→ **Goal of the exercise**
From the entries below, return exactly the lines beginning at the one that contains "in section 2.3." and ending at the one that contains "(Q) Qualified:Good performance.", both of them included, and only those lines.

→ **Records to process**

—————

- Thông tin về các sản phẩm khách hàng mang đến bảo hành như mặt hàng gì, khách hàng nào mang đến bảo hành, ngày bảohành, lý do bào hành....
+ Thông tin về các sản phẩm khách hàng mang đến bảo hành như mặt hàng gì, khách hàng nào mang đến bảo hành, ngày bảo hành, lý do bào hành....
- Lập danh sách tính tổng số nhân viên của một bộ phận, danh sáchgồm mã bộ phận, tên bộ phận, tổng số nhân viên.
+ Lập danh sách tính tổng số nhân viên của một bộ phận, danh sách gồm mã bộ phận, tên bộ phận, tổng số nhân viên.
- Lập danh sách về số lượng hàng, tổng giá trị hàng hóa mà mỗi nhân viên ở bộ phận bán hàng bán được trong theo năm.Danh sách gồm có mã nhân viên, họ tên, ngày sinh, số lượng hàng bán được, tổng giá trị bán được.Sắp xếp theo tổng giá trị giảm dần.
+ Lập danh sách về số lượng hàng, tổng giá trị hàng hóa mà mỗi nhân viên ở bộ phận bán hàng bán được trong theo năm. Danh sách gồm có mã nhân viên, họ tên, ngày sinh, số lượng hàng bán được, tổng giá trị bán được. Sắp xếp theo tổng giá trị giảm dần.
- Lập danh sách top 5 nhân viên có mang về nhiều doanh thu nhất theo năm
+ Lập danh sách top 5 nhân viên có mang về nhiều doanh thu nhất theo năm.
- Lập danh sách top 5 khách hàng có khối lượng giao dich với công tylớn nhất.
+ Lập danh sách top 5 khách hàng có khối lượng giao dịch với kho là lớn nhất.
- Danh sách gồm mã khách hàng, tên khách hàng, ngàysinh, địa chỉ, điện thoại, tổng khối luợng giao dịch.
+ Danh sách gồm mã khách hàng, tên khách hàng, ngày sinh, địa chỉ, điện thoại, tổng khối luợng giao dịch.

—————

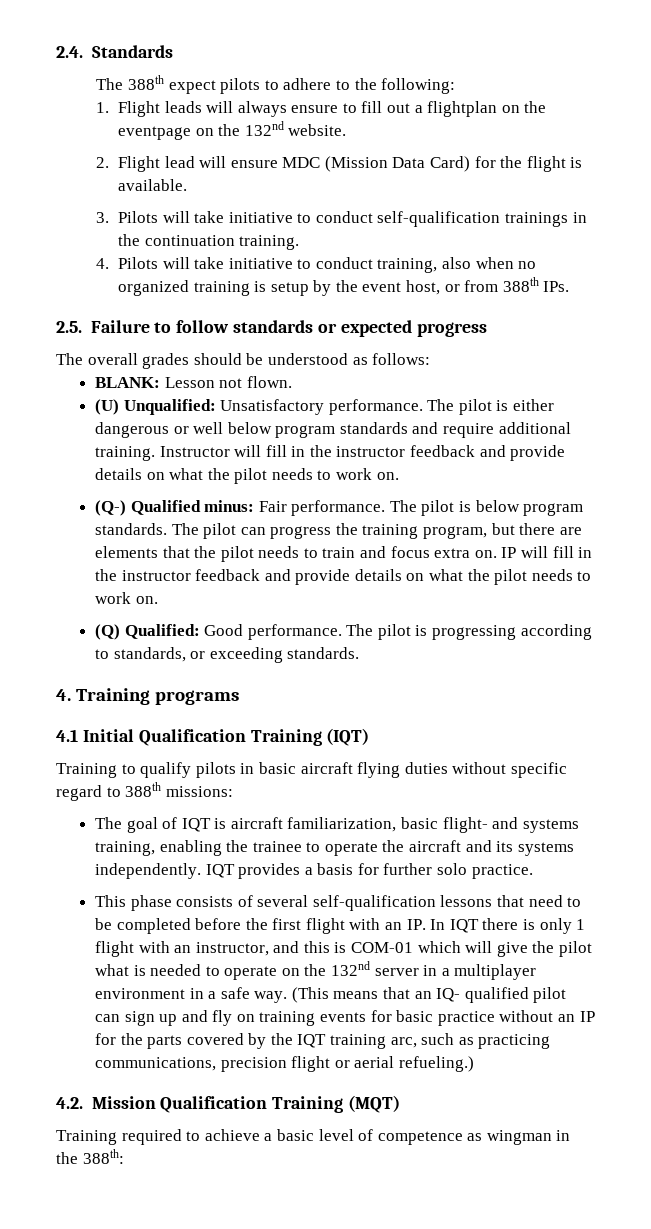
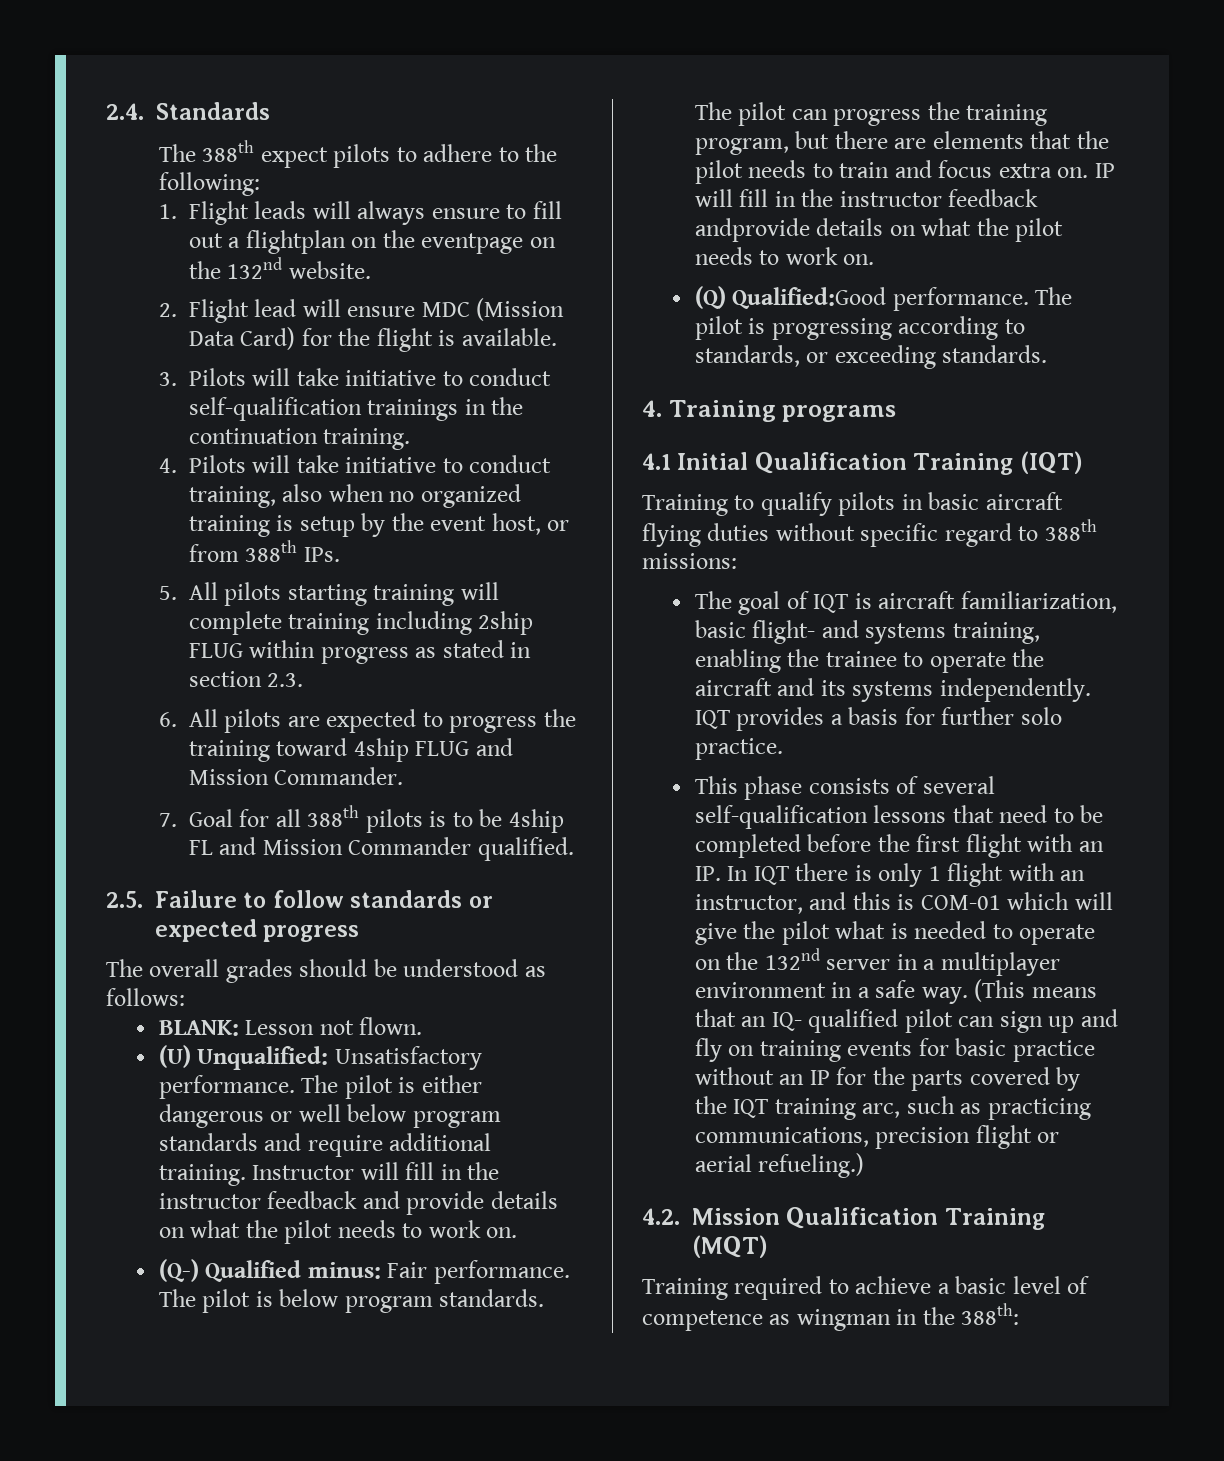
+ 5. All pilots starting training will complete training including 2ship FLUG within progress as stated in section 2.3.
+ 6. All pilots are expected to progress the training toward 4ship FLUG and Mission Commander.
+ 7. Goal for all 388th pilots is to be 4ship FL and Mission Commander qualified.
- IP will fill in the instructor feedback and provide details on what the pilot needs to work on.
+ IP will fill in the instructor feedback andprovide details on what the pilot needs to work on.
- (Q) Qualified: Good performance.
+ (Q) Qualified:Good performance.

—————

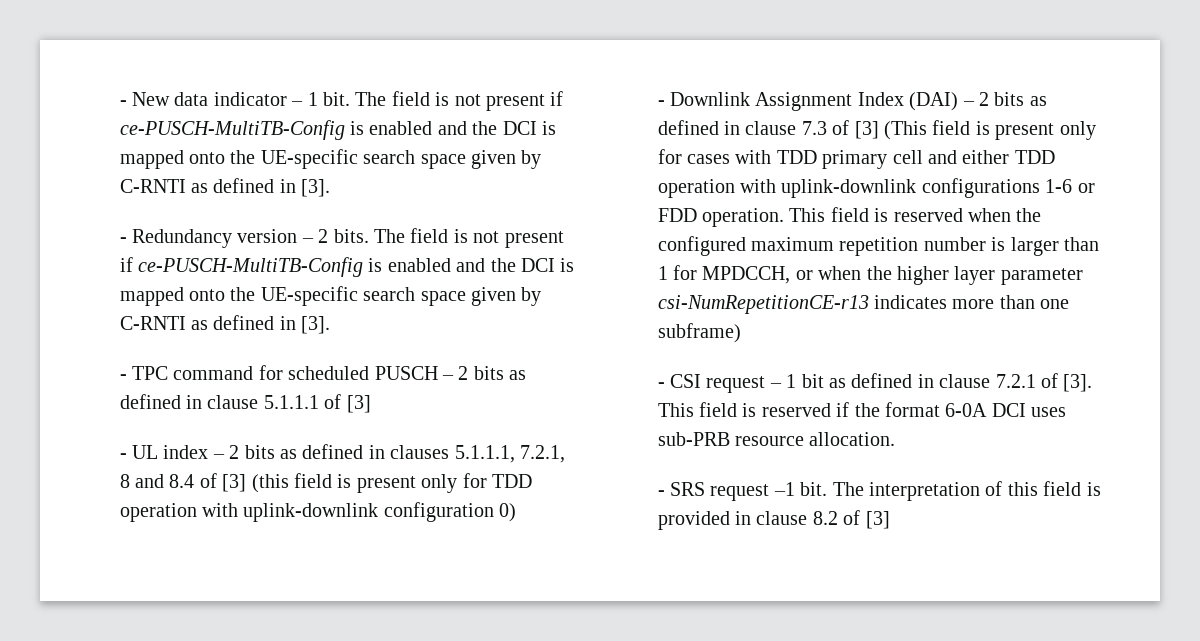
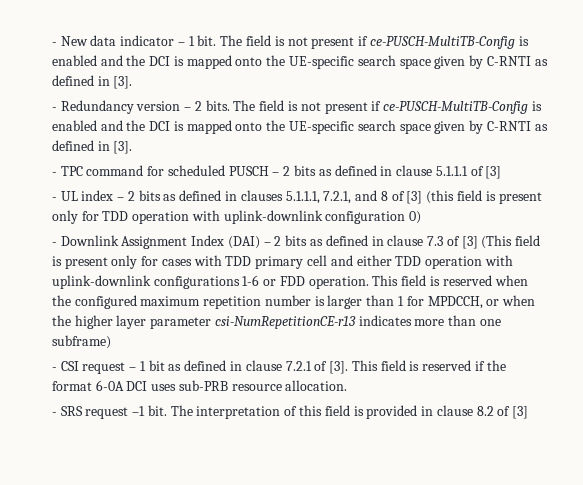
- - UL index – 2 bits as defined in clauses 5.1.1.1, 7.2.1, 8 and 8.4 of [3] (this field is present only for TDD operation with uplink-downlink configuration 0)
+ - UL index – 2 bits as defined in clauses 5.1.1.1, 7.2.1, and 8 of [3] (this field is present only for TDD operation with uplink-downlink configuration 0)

—————

→ **Output**
+ 5. All pilots starting training will complete training including 2ship FLUG within progress as stated in section 2.3.
+ 6. All pilots are expected to progress the training toward 4ship FLUG and Mission Commander.
+ 7. Goal for all 388th pilots is to be 4ship FL and Mission Commander qualified.
- IP will fill in the instructor feedback and provide details on what the pilot needs to work on.
+ IP will fill in the instructor feedback andprovide details on what the pilot needs to work on.
- (Q) Qualified: Good performance.
+ (Q) Qualified:Good performance.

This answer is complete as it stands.